Exercise aim ▸ Copy every line of the records that includes the word "Liberation".

** Data shown follows **

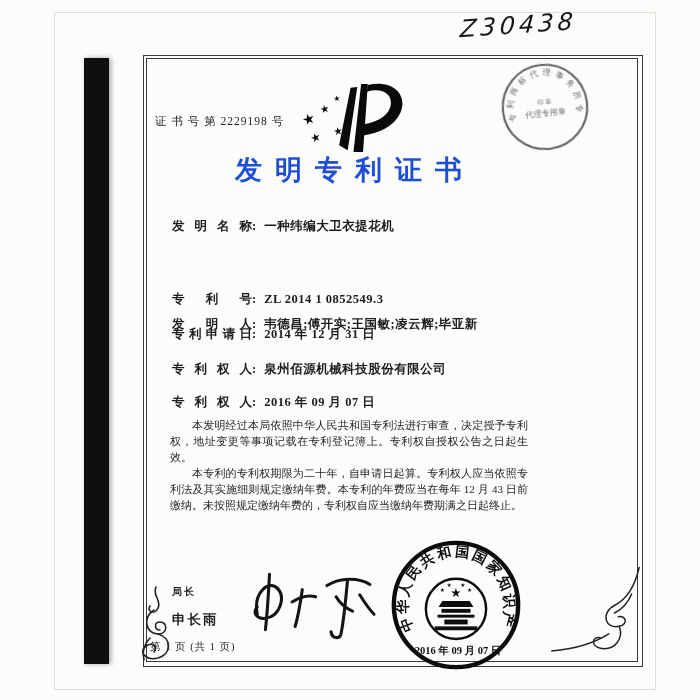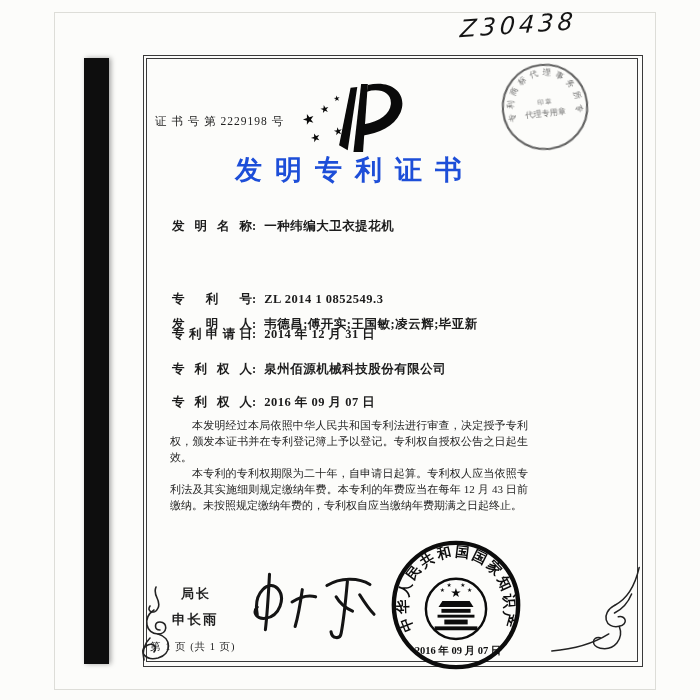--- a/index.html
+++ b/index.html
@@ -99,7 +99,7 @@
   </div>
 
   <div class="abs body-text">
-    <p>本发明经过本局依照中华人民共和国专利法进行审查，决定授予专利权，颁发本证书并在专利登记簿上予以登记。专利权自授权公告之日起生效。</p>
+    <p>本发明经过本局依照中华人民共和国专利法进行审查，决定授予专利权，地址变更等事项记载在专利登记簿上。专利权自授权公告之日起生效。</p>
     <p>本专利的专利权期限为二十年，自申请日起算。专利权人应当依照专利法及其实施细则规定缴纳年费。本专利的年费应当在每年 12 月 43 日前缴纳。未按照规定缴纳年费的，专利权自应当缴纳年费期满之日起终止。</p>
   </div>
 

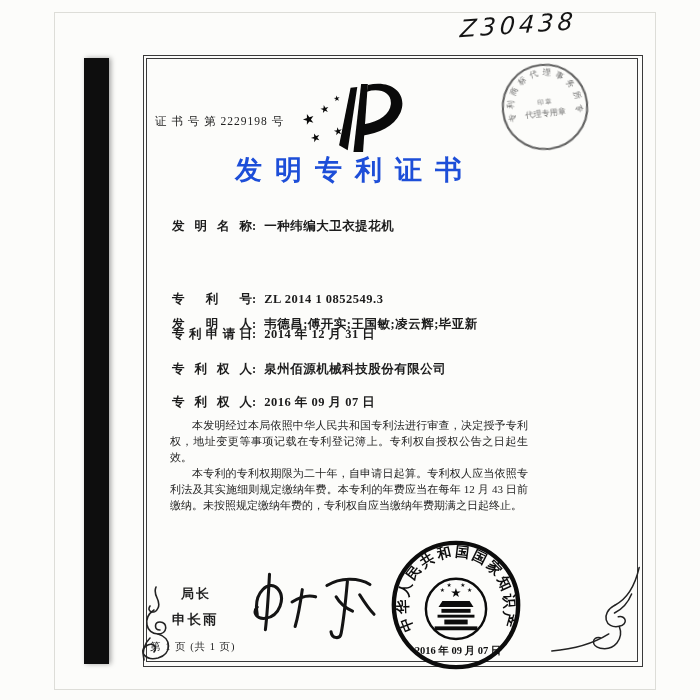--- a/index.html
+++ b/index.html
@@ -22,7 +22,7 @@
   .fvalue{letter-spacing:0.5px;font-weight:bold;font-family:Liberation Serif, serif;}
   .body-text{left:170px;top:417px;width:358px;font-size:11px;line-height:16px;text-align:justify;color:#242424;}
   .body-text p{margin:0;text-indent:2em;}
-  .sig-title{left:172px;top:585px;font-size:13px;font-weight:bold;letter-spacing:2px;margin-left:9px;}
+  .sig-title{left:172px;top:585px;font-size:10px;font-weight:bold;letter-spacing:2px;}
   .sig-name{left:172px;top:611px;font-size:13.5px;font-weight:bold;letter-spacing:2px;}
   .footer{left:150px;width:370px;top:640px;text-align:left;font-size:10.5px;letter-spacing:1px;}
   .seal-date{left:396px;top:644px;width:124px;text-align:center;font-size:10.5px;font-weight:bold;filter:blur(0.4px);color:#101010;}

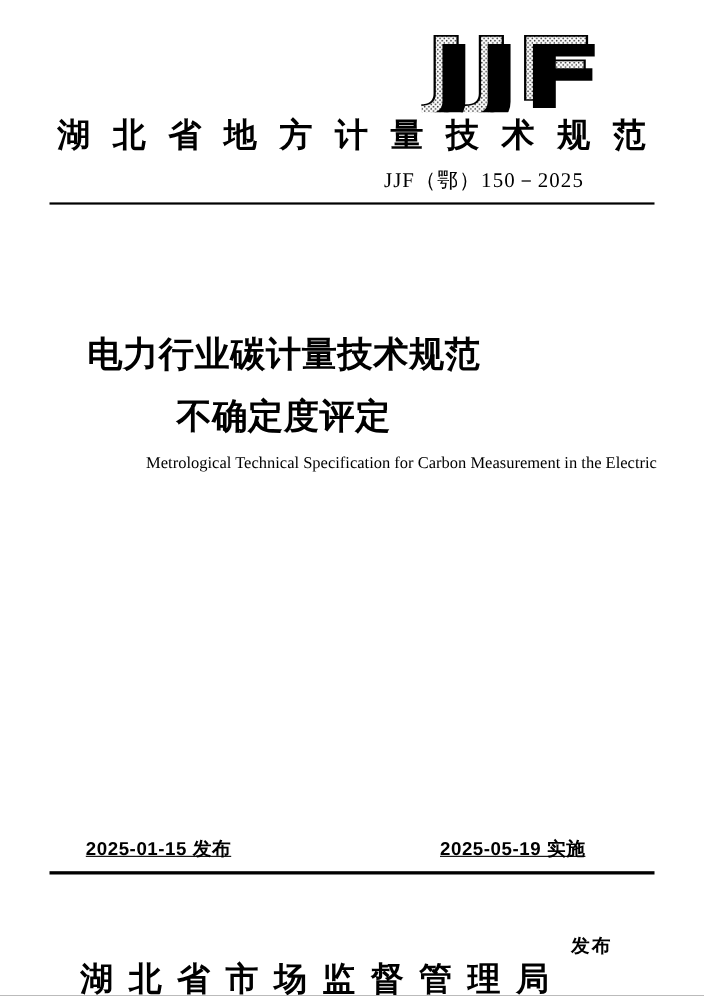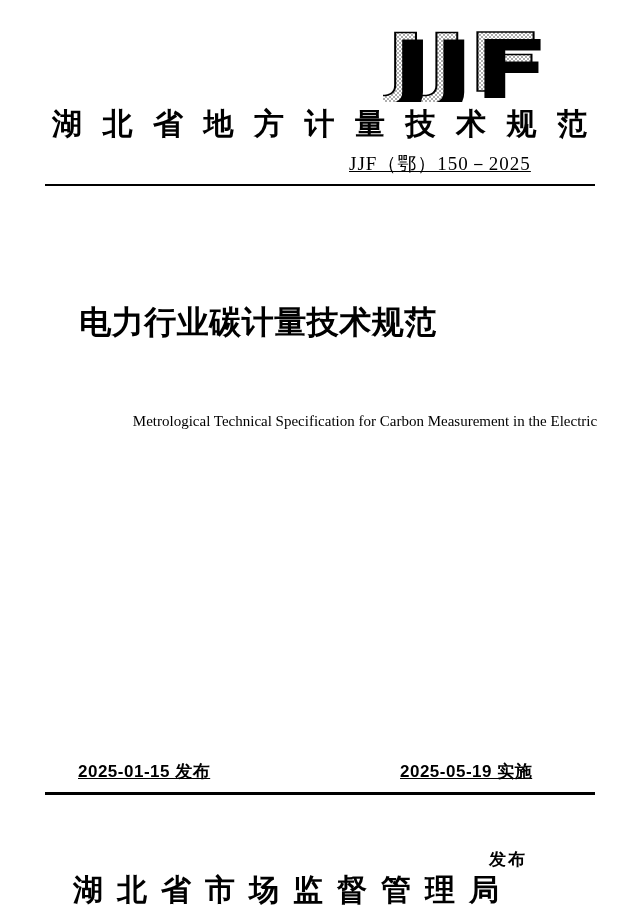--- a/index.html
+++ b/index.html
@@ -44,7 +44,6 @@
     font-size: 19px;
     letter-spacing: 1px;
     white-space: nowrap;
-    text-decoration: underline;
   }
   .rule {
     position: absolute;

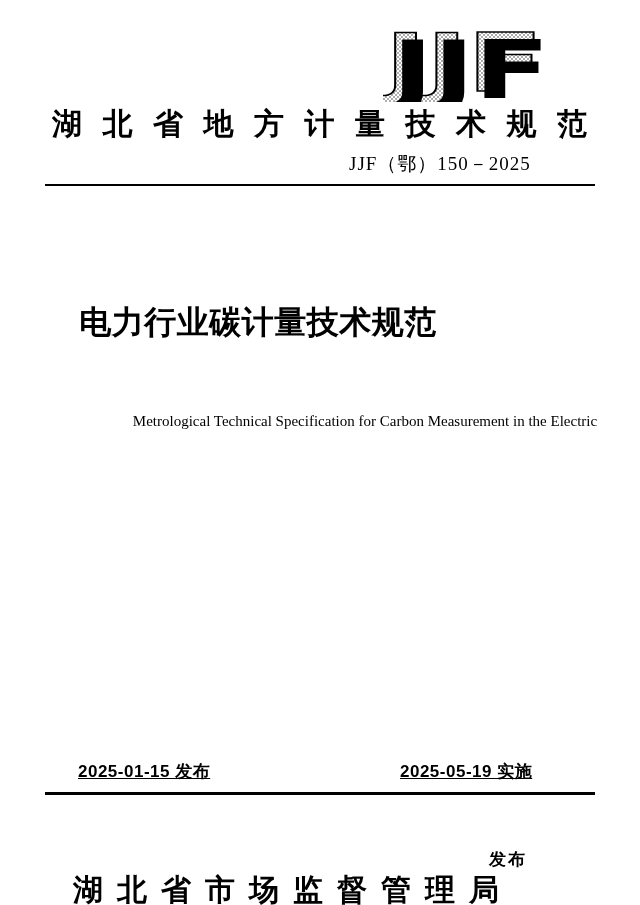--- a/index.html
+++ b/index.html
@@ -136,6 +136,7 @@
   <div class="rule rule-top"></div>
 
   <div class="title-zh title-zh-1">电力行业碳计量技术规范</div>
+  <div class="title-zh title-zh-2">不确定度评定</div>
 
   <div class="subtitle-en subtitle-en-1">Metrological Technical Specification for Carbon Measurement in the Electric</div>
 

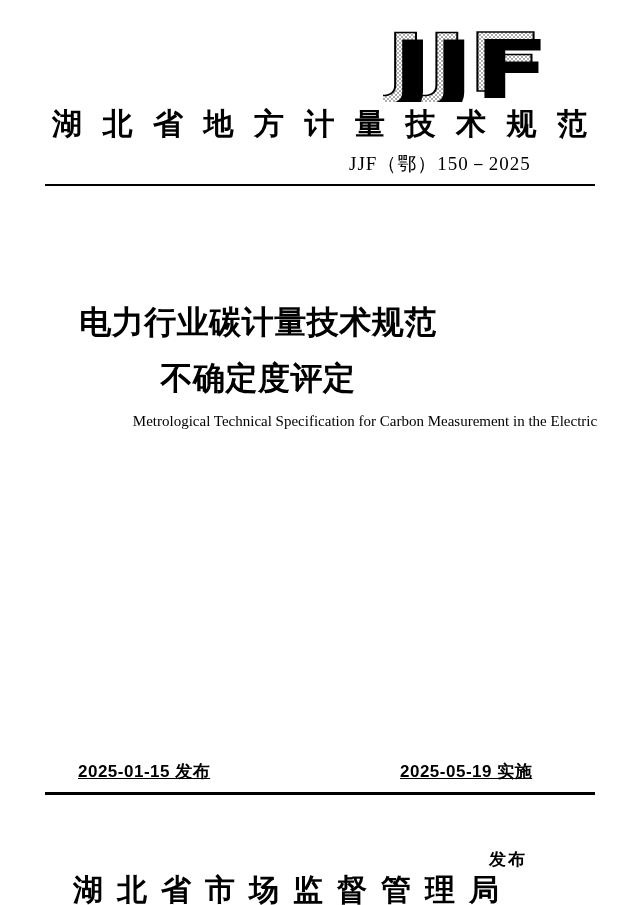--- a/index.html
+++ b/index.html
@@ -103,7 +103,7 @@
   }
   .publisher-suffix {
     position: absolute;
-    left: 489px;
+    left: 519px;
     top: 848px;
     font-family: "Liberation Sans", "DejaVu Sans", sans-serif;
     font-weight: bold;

** End of Data shown **
** Data shown follows **

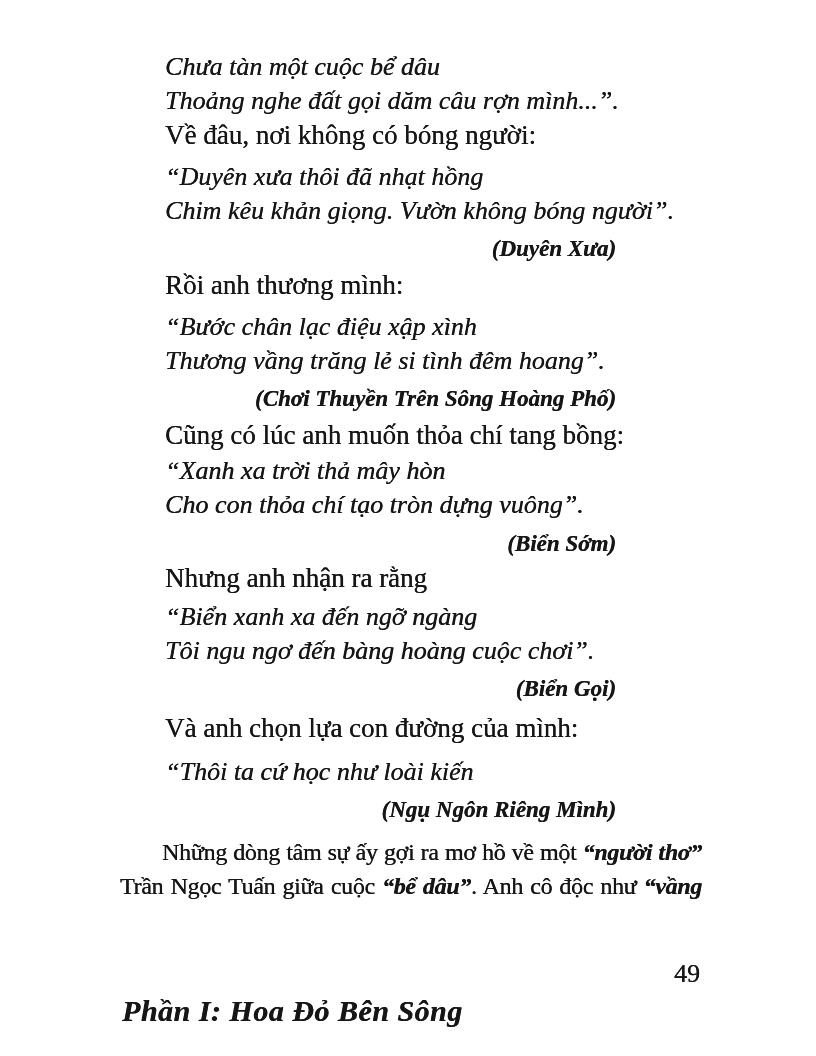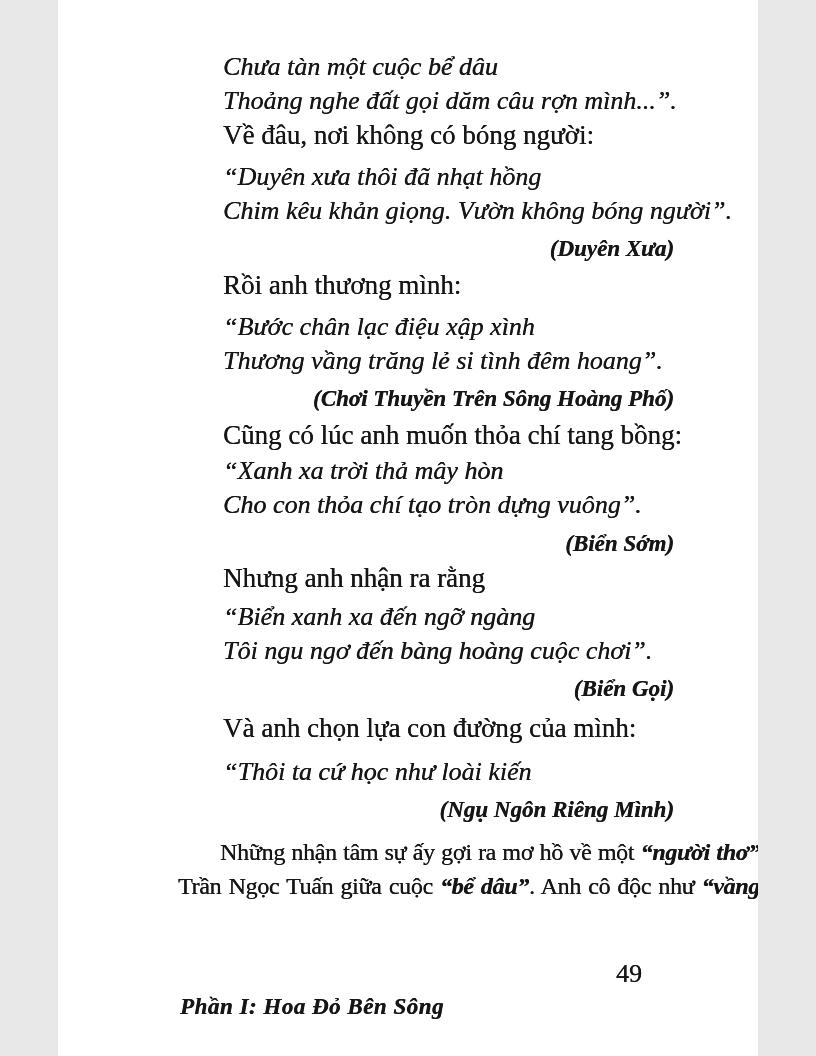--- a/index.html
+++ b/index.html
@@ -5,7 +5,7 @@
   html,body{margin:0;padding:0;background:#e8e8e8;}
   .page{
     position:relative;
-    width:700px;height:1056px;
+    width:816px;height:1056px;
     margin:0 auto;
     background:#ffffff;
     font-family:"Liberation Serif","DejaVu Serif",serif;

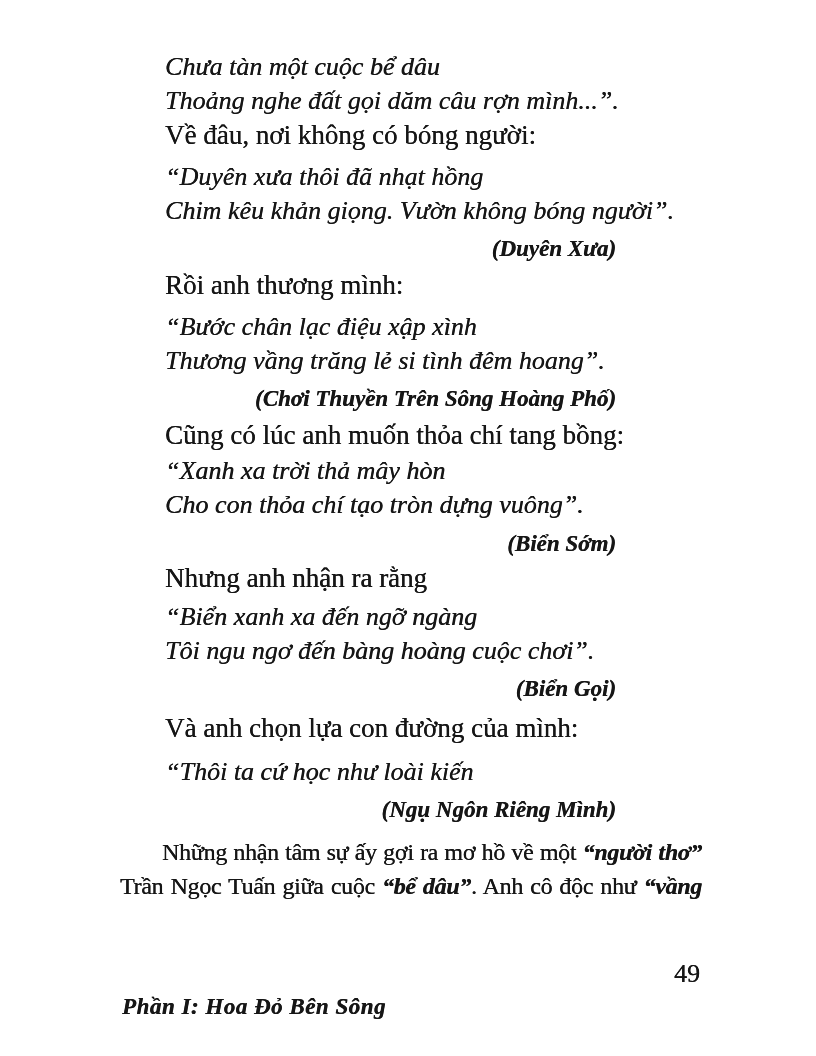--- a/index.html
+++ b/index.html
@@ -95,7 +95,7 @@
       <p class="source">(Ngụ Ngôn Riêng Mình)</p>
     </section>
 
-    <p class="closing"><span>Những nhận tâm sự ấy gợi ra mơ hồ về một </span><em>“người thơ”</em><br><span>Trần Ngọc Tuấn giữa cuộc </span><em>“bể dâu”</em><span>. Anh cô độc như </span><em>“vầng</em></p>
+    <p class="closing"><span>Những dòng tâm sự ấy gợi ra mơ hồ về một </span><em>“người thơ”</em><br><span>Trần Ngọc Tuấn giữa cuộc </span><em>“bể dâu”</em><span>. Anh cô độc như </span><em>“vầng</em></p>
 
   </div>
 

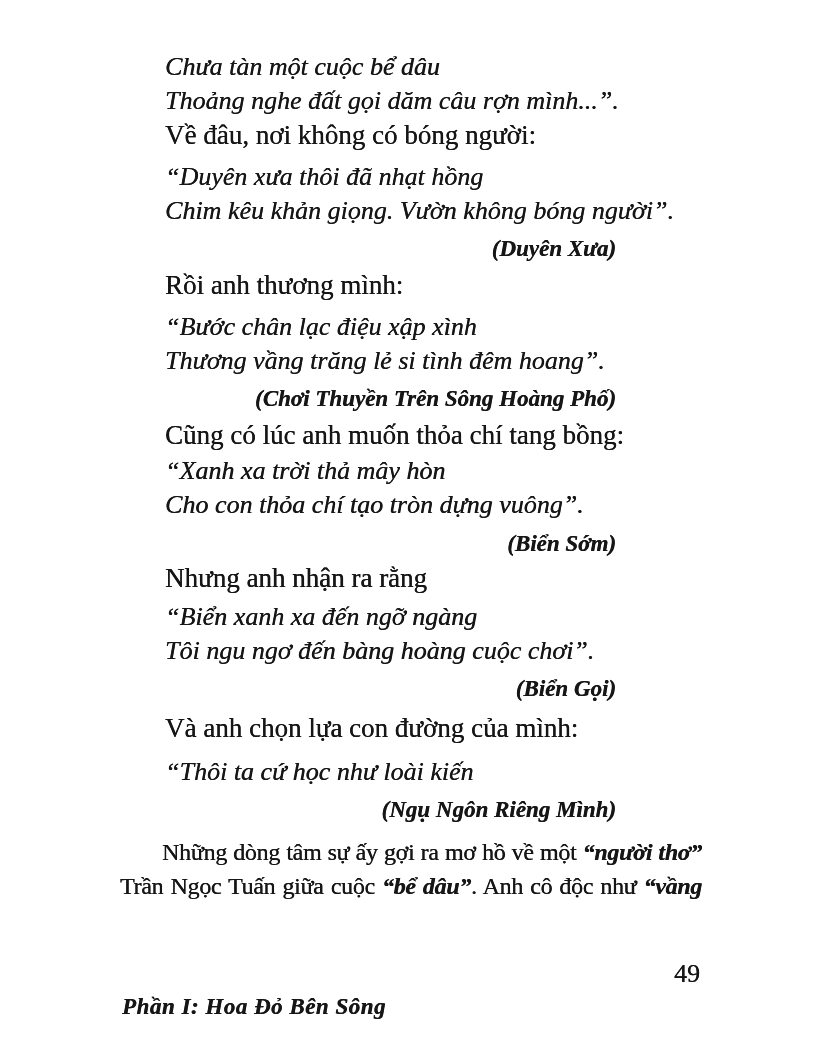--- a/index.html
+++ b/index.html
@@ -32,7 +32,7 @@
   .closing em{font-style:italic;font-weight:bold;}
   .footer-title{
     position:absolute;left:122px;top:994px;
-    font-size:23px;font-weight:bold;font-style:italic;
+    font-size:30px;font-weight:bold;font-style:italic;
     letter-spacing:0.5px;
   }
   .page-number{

** End of Data shown **

Reply to the exercise ▸
   .fvalue{letter-spacing:0.5px;font-weight:bold;font-family:Liberation Serif, serif;}
     font-family: "Liberation Sans", "DejaVu Sans", sans-serif;
     font-family:"Liberation Serif","DejaVu Serif",serif;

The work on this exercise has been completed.